Quegli stessi pensieri vengono trasmessi agli altri personaggi, in particolare ad Adam, il quale vede il suo sviluppo costantemente minato dai lati oscuri di un ambiente ostile e non può sempre trovare un aiuto concreto. La maggior parte delle peripezie dei protagonisti nasce dalla stigmatizzazione di certi comportamenti interni al contesto, difficili da accettare per chiunque voglia realizzarsi concretamente. Se c’è un vero vincitore, fra questi sognatori in cerca di mezzi e risorse, è colui il quale riesce a scendere a patti con ciò che fa – accettando, di conseguenza, chi è e chi può diventare.
Soderbergh e gli stereotipi – Magic Mike
La dialettica del film poggia saldamente sulla mente del suo autore, che elaborando la sceneggiatura di Reid Carolin arricchisce scene e dialoghi con un profondo senso di comprensione dell’uomo. Da questa conoscenza parte l’intenzione principale dell’opera: mostrare la prospettiva dell’uomo come oggetto di piacere e stravolgere i canoni dell’oggettificazione sessuale. Le scene all’interno del club rappresentano in ogni estremo le fantasie di donne in totale adorazione, spesso ubriache e sbraitanti come quegli uomini che cultura e cinema hanno reso stereotipo.
Allo stesso modo, molti dei comprimari vengono rappresentati in maniera esagerata e caricaturale per rafforzare la potenza dei segmenti più profondi. Persino Mike, che esternamente esalta lo stereotipo riguardo la sensualità maschile, lega maggiormente con lo spettatore nei momenti in cui emergono la sua creatività inespressa, le sue preoccupazioni e le sue debolezze. Soderbergh, sia chiaro, sviluppa situazioni palesi e telefonate; ma a differenza di molti altri riesce a mostrare coerentemente le reazioni che individui diversi potrebbero avere di fronte a problematiche reali dagli sviluppi prevedibili.
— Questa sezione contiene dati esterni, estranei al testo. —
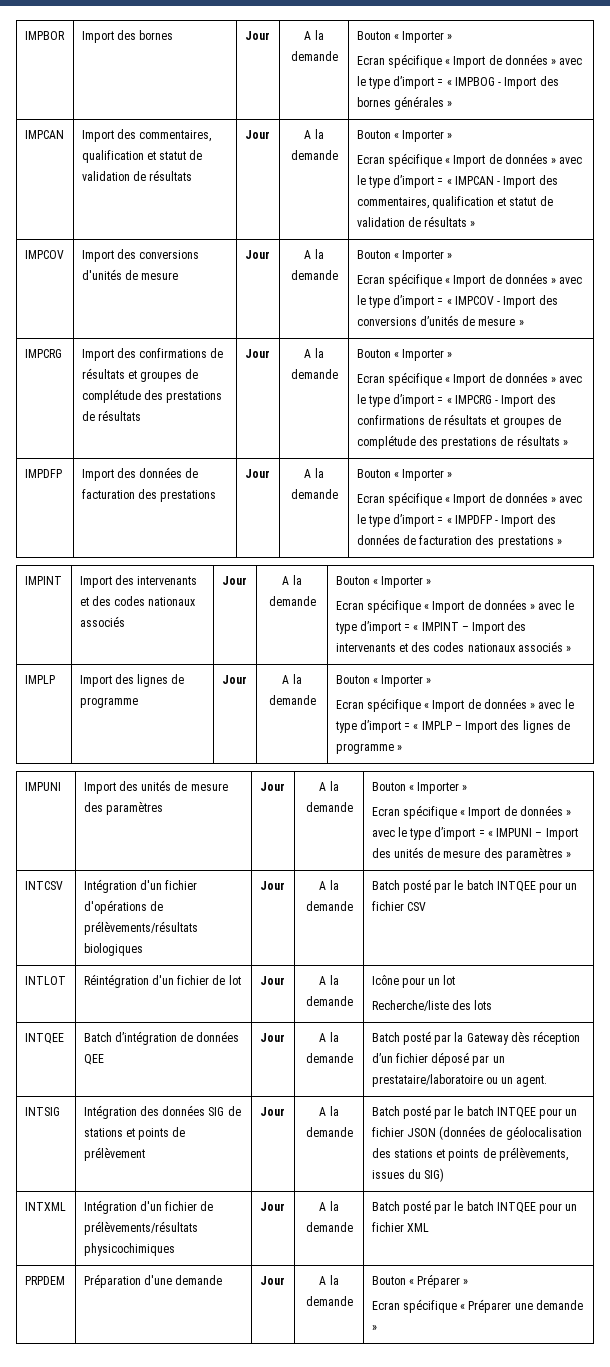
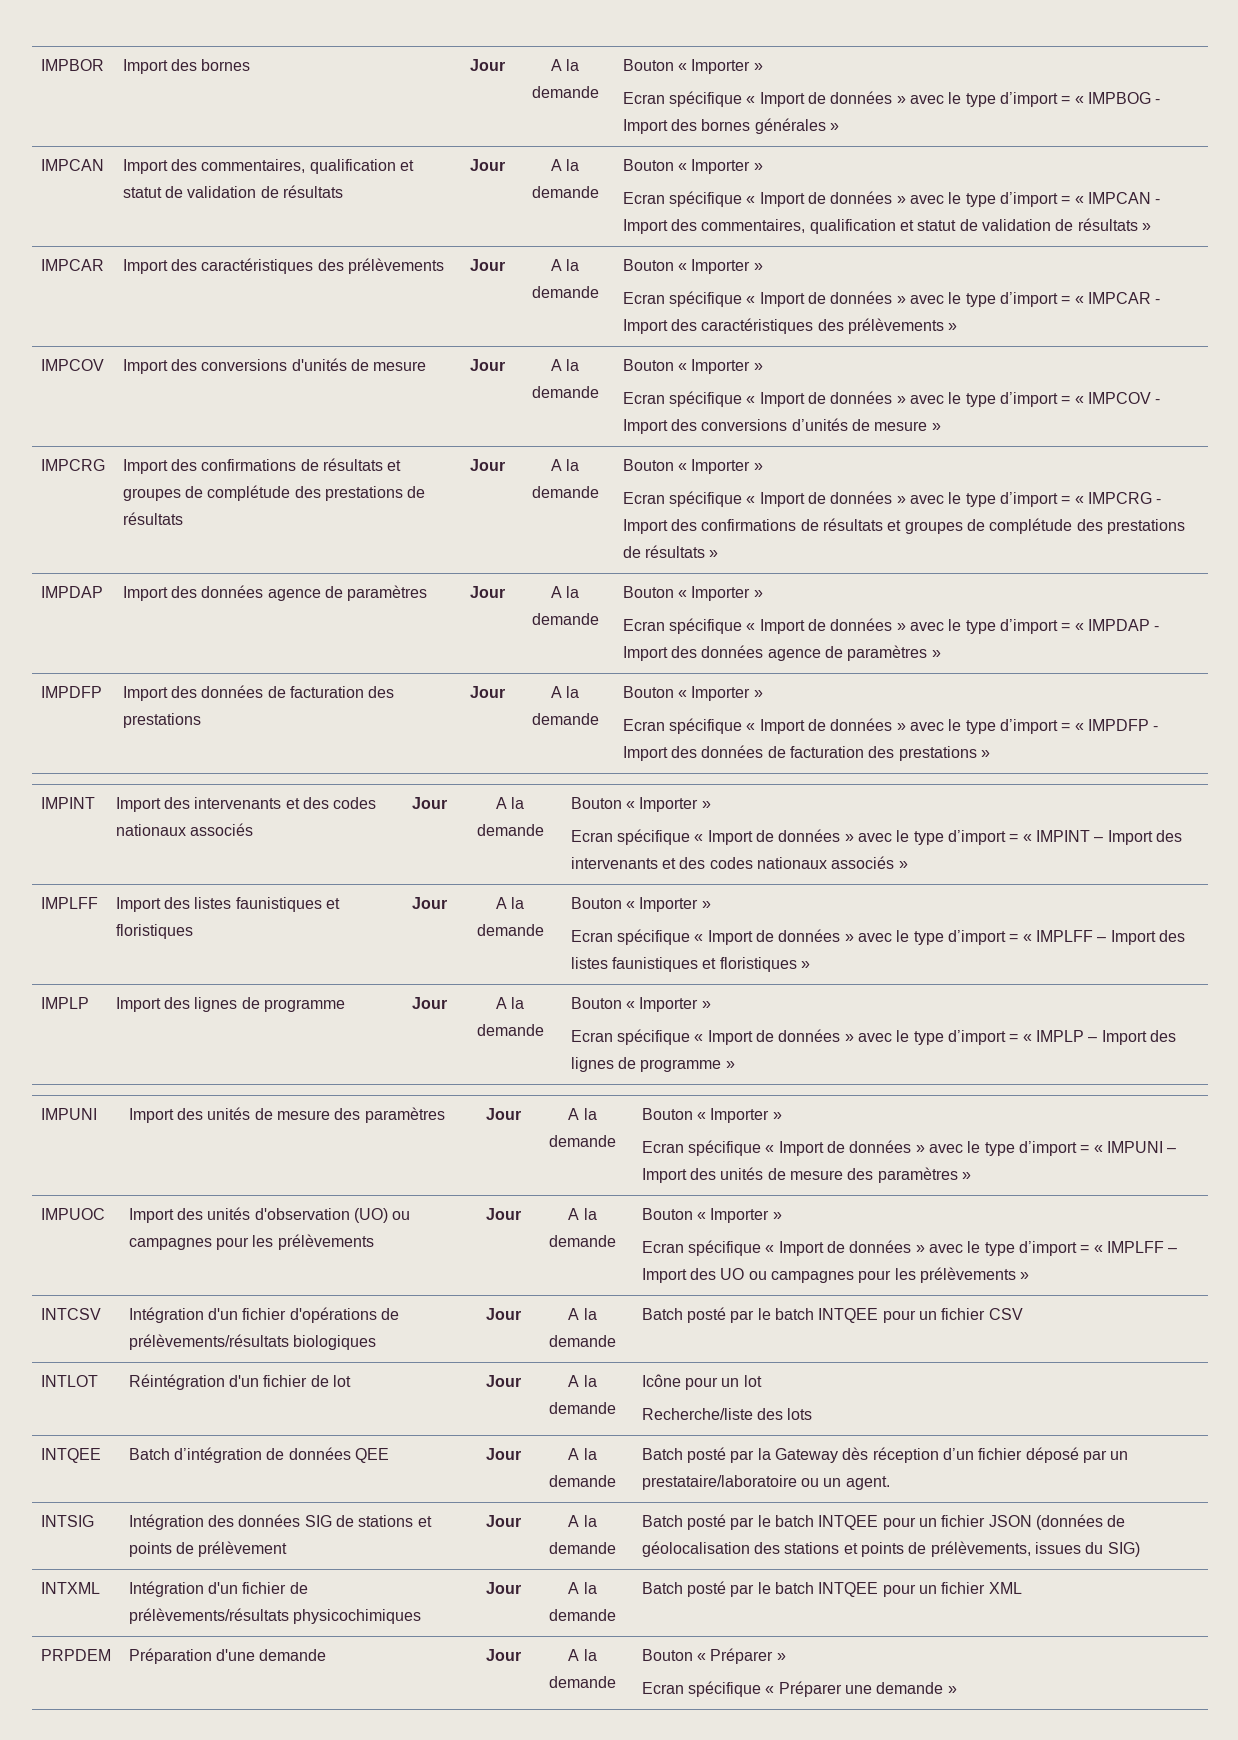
+ IMPCAR | Import des caractéristiques des prélèvements | Jour | A la demande | Bouton « Importer »
+ Ecran spécifique « Import de données » avec le type d’import = « IMPCAR - Import des caractéristiques des prélèvements »
+ IMPDAP | Import des données agence de paramètres | Jour | A la demande | Bouton « Importer »
+ Ecran spécifique « Import de données » avec le type d’import = « IMPDAP - Import des données agence de paramètres »
+ IMPLFF | Import des listes faunistiques et floristiques | Jour | A la demande | Bouton « Importer »
+ Ecran spécifique « Import de données » avec le type d’import = « IMPLFF – Import des listes faunistiques et floristiques »
+ IMPUOC | Import des unités d'observation (UO) ou campagnes pour les prélèvements | Jour | A la demande | Bouton « Importer »
+ Ecran spécifique « Import de données » avec le type d’import = « IMPLFF – Import des UO ou campagnes pour les prélèvements »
L’ambizione dell’uomo moderno – Magic Mike
Nel suo essere convenzionale e beffardo, Magic Mike offre uno sguardo dettagliato sulle difficoltà dell’uomo moderno, alla frenetica ricerca di un obiettivo da perseguire e di un sogno da acciuffare. Negli occhi di Mike non c’è solo voglia di emergere, ma si riconoscono tutte le contraddizioni e le lotte interiori di chi affronta la vita giorno per giorno. Prendersi dei rischi, fallire e sbagliare sono tappe fondamentali in un qualsiasi percorso di crescita; così come lo sono i vari step da percorrere per capire quando le proprie azioni superano il limite della propria cognizione.
L’ambizione dell’uomo moderno sta in precario equilibrio tra etica e coraggio, tra ciò che si può fare e ciò che è giusto fare. Il divertimento e i risultati raggiunti dai personaggi del film sono evidenti; eppure non vi è mai un’occasione in cui vengano mostrati come vere vittorie. Mike incarna sotto molti aspetti l’idea di un Icaro moderno, condannato a volare sempre più in alto per realizzarsi completamente. Tra sogni di gloria e speranze di salvezza, ciò che accomuna tutti i Mike del mondo trova la sua sintesi in un solo, semplice quesito: quanto in là puoi spingerti prima di perdere te stesso?